What you are asked to do ▸ Keep the pictures out, please, and set down every record exactly.

Start of Material supplied

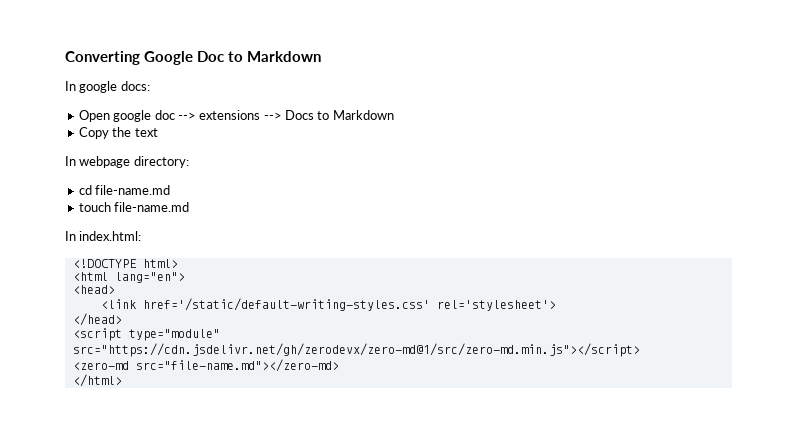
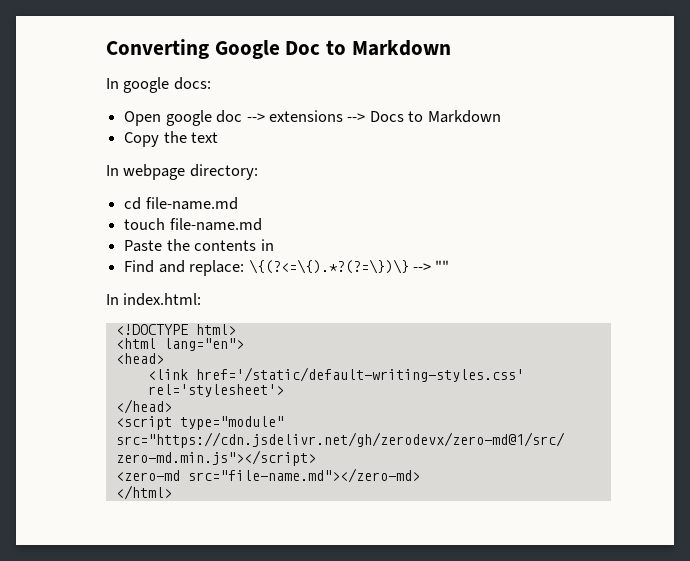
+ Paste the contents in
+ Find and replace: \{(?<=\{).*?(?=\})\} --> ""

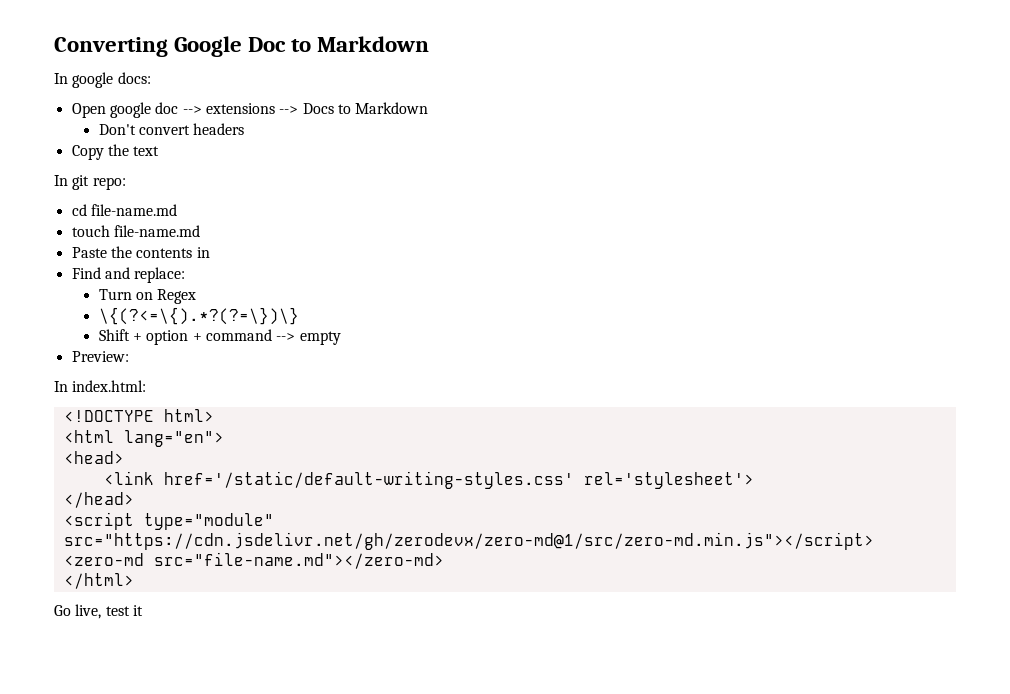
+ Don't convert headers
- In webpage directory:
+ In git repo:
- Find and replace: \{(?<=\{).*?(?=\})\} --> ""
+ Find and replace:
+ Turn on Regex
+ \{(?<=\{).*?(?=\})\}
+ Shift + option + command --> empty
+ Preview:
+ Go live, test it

End of Material supplied

Your solution ▸
+ Paste the contents in
+ Find and replace: \{(?<=\{).*?(?=\})\} --> ""

+ Don't convert headers
- In webpage directory:
+ In git repo:
- Find and replace: \{(?<=\{).*?(?=\})\} --> ""
+ Find and replace:
+ Turn on Regex
+ \{(?<=\{).*?(?=\})\}
+ Shift + option + command --> empty
+ Preview:
+ Go live, test it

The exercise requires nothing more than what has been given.